With reference to FIGS. 1A and 1B, the system (100) comprises:

- a first stage (1) wherein some features (F) of the raw signal (S_IN) are extracted and parameters of said features (F) are evaluated, in such a way to obtain a plurality of evaluated parameters (P*₁, . . . P*_M);
- a second stage (2) wherein the evaluated parameters (P*₁, . . . P*_M) are used to obtain a plurality of physical models (M₁, . . . , M_M) that are evaluated in such a way to select the parameters (P*_i) of the best physical model;
- a third stage (3) wherein the parameters (P*_i) that are selected in the second stage are used to make a random iterative search, in such a way to obtain final parameters (P_i) that are sent to a sound generator (106) that emits the synthesized audio signal (S_OUT).

With reference to FIG. 2, the raw audio signal (S_IN) may come from microphones (101) disposed at the outlet of the pipes (102) of a church organ. The raw audio signal (S_IN) is acquired by a computing device (103) provided with an audio board.
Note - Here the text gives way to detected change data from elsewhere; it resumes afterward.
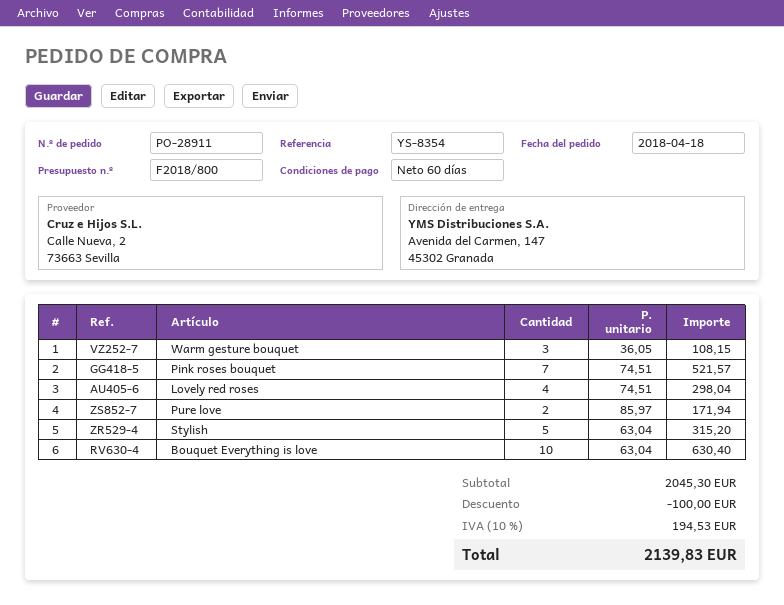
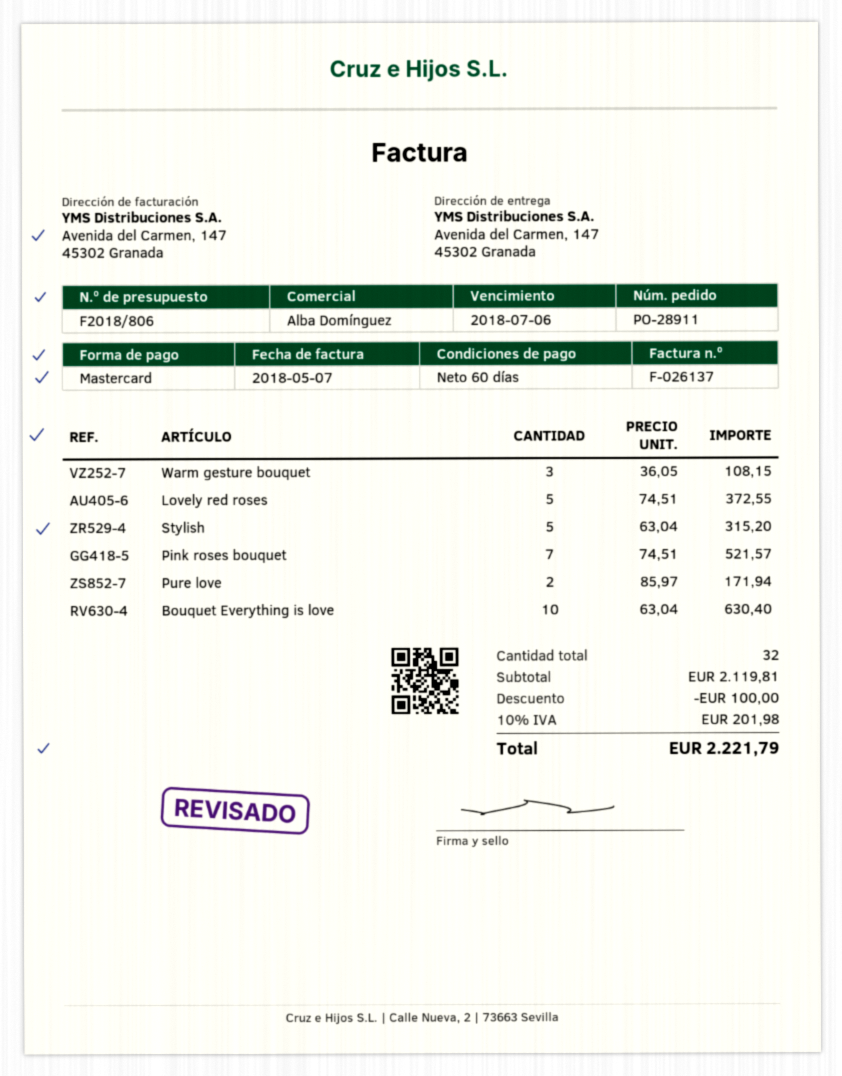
quote number: F2018/800 -> F2018/806
Lovely red roses: 4 x 74.51 = 298.04 -> 5 x 74.51 = 372.55
subtotal: 2045.30 -> 2119.81
tax: 10% = 194.53 -> 10% = 201.98
total: 2139.83 -> 2221.79

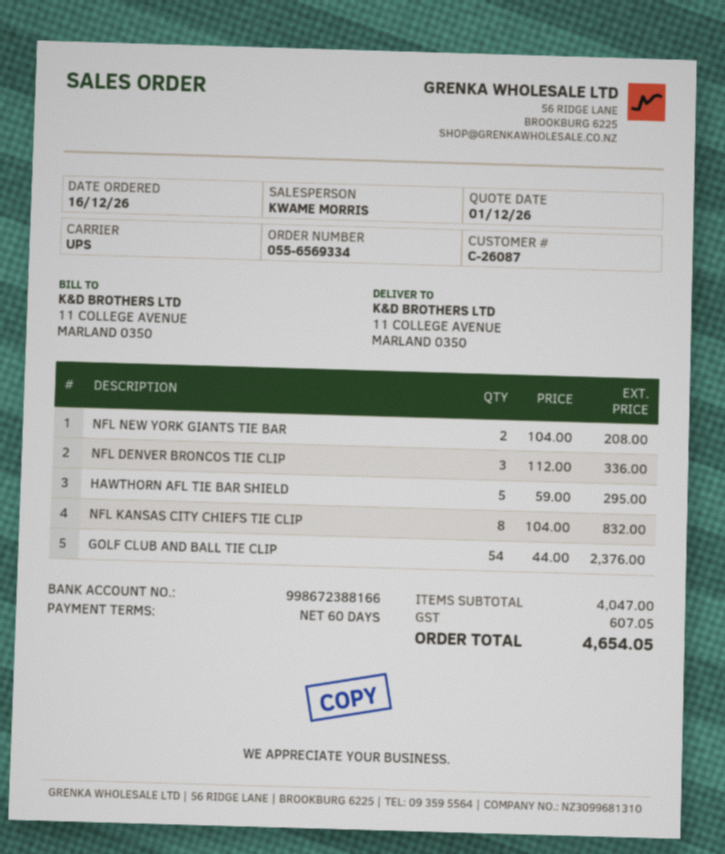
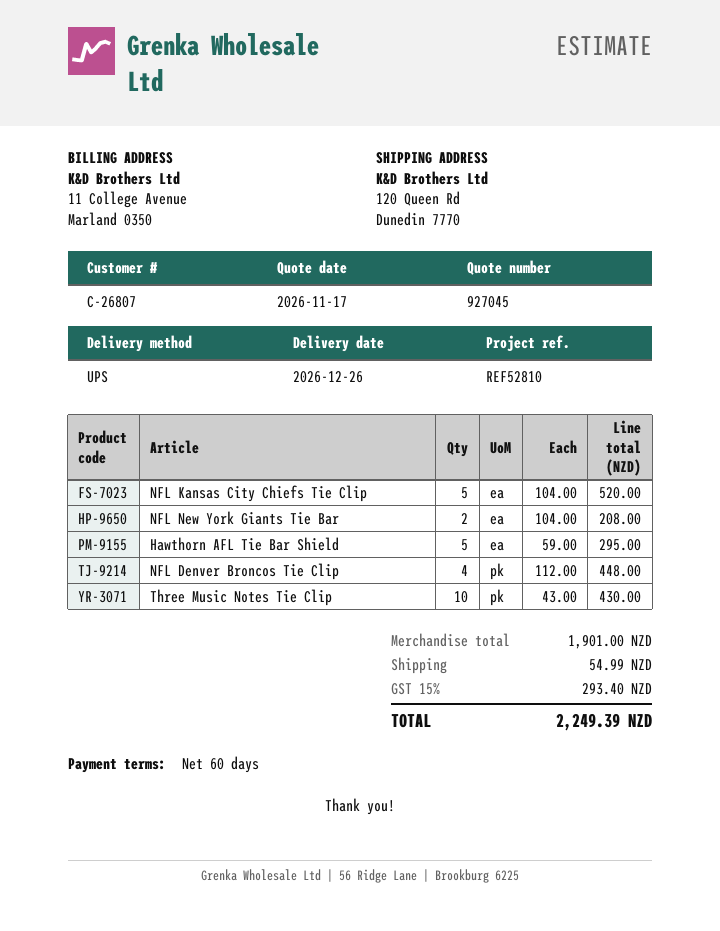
quote date: 2026-12-01 -> 2026-11-17
customer number: C-26087 -> C-26807
ship to: 11 COLLEGE AVENUE, MARLAND 0350 -> 120 Queen Rd, Dunedin 7770
NFL DENVER BRONCOS TIE CLIP: 3 x 112.00 = 336.00 -> 4 x 112.00 = 448.00
NFL KANSAS CITY CHIEFS TIE CLIP: 8 x 104.00 = 832.00 -> 5 x 104.00 = 520.00
GOLF CLUB AND BALL TIE CLIP: 54 x 44.00 = 2376.00 -> none
Three Music Notes Tie Clip: none -> 10 x 43.00 = 430.00
subtotal: 4047.00 -> 1901.00
shipping: none -> 54.99
tax: 607.05 -> 293.40
total: 4654.05 -> 2249.39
The raw audio signal (S_IN) is analyzed by the system (100) inside the computing device (103). The system (100) extracts the final parameters (Pi) for the reconstruction of the synthesized signal (S_OUT). Said final parameters (Pi) are stored in a storage (104) that is controlled by a user control (105). The final parameters (Pi) are transmitted to a sound generator (106) that is controlled by a musical keyboard (107) of the organ. According to the received parameters, the sound generator (106) generates the synthesized audio signal (S_OUT) sent to a loudspeaker (108) that emits the sound.

The sound generator (106) is an electronic device capable of reproducing a sound that is very similar to the one detected by the microphone (101) according to the parameters obtained from the system (100). A sound generator is disclosed in U.S. Pat. No. 7,442,869.

First Stage (1)

The first stage (1) comprises extraction means (10) that extract some features (F) from the raw signal (S_IN) and a set of neural networks (11) that evaluate parameters obtained from said features (F).
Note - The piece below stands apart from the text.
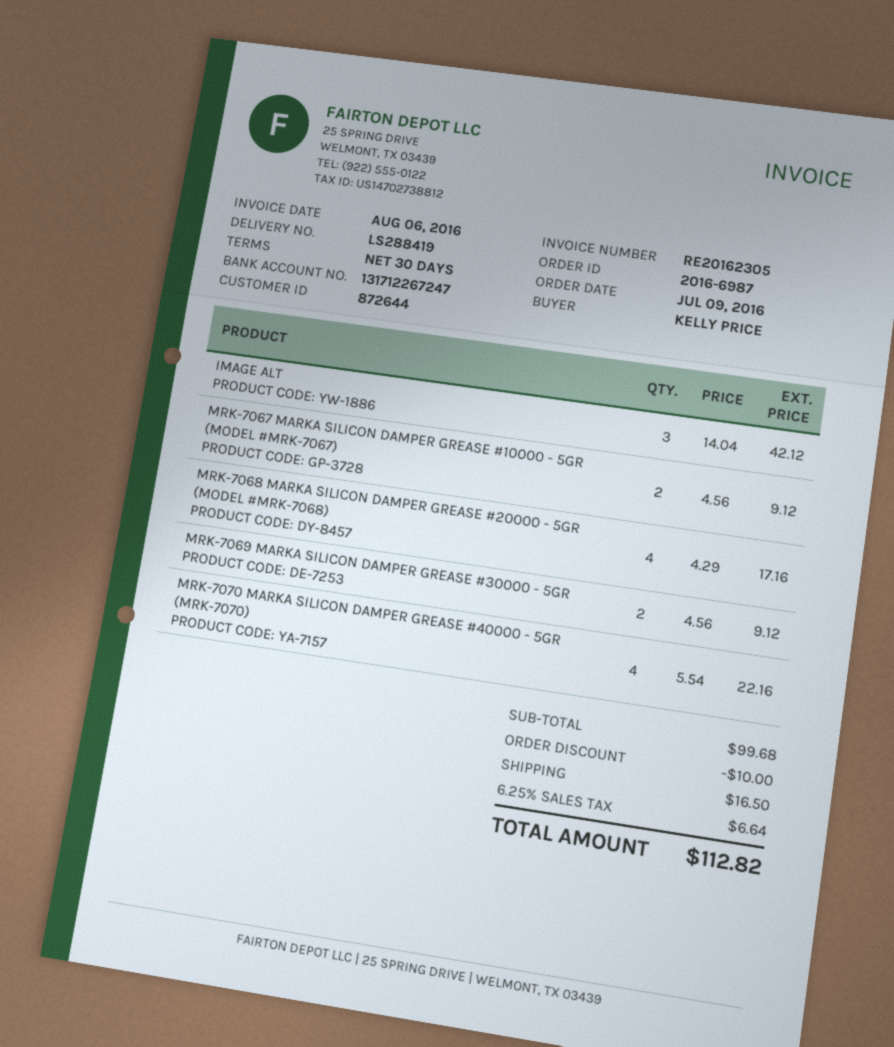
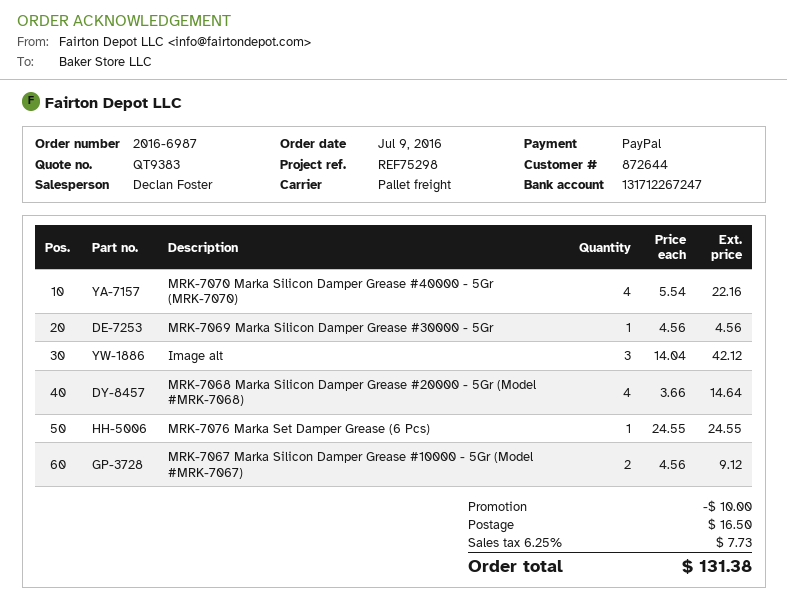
MRK-7068 MARKA SILICON DAMPER GREASE #20000 - 5GR (MODEL #MRK-7068): 4 x 4.29 = 17.16 -> 4 x 3.66 = 14.64
MRK-7069 MARKA SILICON DAMPER GREASE #30000 - 5GR: 2 x 4.56 = 9.12 -> 1 x 4.56 = 4.56
MRK-7076 Marka Set Damper Grease (6 Pcs): none -> 1 x 24.55 = 24.55
tax: 6.25% = 6.64 -> 6.25% = 7.73
total: 112.82 -> 131.38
The features (F) have been selected based on the organ sound and creating a set of features that is not ordinary and differentiated, it being composed of multiple coefficients relative to different aspects of the raw signal (S_IN) to be parameterized.

With reference to FIG. 3, the following features (F) are used:

- Amplitude of the first N harmonics (F1): N coefficients relative to the amplitude of the first N harmonics (or partial, if not multiple of the fundamental one) calculated by precisely detecting the peaks in the frequency domain. For example, N=20.
- SNR (F2): Signal Noise Ratio calculated as ratio between energy of the harmonics and total energy of the signal.

$SNR = \frac{HarmRMS}{SignalRMS}$

- Log Mel Spectrum (F3): Log-Mel spectrum calculated in 128 points with a technique according to the prior art.
- Coefficients (F4) relative to the envelope: Coefficients relative to the sound attack (A), decay (D), sustain (S) and release (R) time according to the scheme defined as ADSR in music literature and also used in the physical model to generate the sound envelopes (time amplitude trend).

The coefficients are extracted (F4) are extracted through analysis of the envelope of the raw audio signal (S_IN), i.e. using an envelope detector according to the techniques of the prior art.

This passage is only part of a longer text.